EXERCISE
For the entries below, count the lines containing "letter" and give only that number.

DATA SHOWN

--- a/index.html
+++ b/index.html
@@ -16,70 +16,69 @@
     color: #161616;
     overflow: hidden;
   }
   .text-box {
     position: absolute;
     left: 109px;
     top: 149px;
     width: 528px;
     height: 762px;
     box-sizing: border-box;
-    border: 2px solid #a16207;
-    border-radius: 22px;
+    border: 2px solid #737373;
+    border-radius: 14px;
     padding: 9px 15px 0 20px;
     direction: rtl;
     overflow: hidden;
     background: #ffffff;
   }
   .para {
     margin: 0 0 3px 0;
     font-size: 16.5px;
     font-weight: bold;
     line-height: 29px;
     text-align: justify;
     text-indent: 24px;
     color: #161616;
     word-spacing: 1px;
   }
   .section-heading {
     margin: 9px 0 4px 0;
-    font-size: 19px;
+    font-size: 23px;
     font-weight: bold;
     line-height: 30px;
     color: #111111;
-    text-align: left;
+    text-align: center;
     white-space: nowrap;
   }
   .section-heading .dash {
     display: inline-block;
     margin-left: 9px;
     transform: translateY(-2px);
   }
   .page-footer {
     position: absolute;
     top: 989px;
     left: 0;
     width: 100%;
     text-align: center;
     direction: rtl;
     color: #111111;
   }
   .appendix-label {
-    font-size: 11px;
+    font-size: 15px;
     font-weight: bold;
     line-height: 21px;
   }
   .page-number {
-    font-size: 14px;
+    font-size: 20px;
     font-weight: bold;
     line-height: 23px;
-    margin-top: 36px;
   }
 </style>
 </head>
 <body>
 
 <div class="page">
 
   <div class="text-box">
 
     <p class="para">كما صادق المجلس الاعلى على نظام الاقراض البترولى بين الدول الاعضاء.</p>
* * *
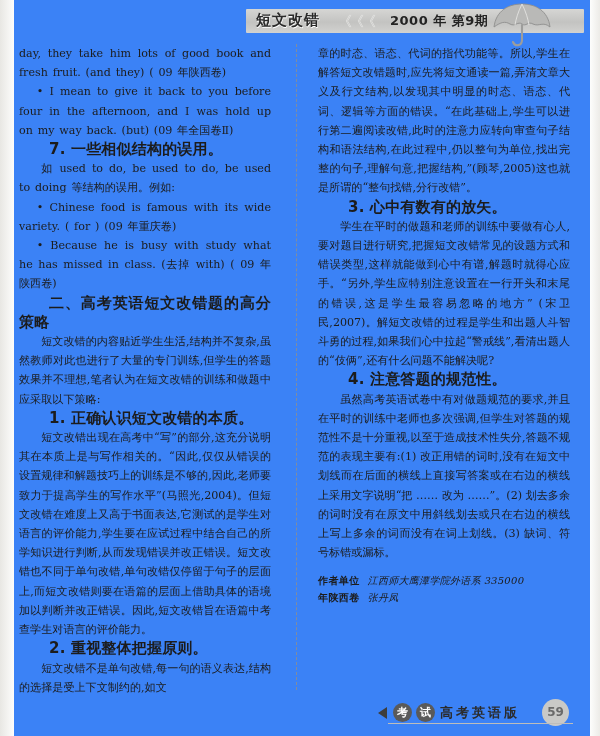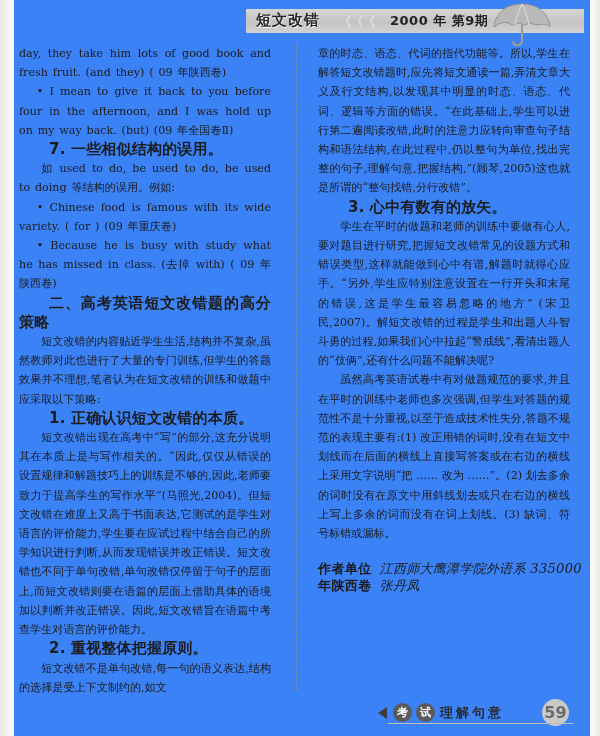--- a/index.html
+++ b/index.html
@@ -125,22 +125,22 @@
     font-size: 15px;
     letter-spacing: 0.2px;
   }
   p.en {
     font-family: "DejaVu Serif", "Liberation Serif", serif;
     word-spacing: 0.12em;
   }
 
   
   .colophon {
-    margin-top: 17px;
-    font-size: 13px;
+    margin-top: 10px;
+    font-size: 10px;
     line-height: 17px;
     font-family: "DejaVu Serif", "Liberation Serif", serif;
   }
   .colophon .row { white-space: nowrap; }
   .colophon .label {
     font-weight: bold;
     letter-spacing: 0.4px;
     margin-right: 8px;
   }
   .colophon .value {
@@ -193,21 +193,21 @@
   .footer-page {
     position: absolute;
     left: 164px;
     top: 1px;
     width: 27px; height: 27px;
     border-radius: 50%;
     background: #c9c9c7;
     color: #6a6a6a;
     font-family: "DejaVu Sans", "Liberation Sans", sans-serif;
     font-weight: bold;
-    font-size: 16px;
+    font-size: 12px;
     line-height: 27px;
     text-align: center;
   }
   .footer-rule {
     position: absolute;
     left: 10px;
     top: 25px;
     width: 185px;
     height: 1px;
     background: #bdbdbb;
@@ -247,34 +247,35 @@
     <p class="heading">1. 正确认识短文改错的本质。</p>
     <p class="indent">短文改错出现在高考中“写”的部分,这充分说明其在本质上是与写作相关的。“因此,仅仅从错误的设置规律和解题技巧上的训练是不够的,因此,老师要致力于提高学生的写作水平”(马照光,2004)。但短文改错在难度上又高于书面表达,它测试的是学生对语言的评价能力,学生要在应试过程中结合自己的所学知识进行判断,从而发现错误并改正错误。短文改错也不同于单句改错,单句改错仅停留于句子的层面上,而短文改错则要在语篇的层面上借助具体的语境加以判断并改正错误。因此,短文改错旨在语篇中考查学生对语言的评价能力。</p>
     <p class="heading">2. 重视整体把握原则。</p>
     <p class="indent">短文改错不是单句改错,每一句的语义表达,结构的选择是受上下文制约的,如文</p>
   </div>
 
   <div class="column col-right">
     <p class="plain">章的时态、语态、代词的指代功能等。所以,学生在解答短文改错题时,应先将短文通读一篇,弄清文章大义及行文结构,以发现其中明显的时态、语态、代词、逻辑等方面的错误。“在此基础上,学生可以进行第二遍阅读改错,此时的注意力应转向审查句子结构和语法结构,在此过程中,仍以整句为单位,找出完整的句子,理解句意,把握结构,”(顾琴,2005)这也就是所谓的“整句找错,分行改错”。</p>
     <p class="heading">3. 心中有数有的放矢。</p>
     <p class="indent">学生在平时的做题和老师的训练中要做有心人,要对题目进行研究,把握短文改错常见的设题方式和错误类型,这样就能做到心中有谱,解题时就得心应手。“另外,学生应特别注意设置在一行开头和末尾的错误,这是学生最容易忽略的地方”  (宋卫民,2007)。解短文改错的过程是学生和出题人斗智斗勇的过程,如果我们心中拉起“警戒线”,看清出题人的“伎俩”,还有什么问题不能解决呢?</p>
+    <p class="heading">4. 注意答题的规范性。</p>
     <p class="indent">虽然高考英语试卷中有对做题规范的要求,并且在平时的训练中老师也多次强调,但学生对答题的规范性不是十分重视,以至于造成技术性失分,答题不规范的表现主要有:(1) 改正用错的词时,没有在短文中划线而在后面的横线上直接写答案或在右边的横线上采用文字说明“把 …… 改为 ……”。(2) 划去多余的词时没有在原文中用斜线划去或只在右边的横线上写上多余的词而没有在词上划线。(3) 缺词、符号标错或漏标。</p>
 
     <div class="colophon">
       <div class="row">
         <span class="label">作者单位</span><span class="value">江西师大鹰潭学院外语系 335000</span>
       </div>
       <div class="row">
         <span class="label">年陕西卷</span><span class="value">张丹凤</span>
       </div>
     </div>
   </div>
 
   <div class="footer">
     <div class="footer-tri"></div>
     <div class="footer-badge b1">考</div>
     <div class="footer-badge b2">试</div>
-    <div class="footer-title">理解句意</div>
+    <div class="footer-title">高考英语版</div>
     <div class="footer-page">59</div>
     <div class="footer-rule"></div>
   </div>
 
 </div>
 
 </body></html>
--
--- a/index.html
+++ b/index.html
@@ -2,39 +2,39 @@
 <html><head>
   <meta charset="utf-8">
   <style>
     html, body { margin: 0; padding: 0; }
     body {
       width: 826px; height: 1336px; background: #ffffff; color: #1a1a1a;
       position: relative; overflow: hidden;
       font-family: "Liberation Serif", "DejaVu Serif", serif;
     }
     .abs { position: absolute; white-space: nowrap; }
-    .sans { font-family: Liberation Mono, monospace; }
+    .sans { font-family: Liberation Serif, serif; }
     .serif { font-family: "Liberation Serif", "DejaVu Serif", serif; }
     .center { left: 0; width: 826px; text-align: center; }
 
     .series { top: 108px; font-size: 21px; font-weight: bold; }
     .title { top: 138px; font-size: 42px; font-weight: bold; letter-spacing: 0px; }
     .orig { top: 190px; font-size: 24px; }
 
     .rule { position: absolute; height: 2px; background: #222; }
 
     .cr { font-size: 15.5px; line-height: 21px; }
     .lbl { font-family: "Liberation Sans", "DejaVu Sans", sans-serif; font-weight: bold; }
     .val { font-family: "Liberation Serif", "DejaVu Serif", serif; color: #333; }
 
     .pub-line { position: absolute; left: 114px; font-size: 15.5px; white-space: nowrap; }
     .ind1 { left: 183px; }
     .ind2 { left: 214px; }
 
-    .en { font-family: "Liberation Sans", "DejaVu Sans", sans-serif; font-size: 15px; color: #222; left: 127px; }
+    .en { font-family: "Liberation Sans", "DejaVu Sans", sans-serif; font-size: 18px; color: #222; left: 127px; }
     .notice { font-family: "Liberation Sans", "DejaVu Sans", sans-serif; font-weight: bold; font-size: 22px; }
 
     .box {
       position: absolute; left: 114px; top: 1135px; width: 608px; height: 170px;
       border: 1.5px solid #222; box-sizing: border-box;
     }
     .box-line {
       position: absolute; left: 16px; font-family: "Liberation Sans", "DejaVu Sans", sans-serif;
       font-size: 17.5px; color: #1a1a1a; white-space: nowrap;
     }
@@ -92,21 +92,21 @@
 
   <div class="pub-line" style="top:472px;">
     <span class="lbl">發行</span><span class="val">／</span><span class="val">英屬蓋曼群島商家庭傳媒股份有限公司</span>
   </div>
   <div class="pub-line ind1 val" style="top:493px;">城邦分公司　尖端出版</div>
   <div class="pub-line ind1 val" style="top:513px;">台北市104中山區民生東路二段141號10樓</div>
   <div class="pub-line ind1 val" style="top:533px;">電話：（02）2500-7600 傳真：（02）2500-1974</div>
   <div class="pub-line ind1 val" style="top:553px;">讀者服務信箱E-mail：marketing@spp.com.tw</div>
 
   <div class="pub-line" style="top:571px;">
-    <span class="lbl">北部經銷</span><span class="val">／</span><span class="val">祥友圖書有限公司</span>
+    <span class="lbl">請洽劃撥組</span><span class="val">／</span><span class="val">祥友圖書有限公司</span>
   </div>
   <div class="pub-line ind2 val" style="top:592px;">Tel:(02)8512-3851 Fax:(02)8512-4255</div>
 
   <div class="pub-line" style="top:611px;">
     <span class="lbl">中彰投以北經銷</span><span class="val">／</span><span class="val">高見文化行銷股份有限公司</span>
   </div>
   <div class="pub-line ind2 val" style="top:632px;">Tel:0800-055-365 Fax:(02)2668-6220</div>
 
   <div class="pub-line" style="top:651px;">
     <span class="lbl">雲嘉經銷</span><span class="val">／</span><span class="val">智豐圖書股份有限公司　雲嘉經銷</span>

FINISHED TASK
3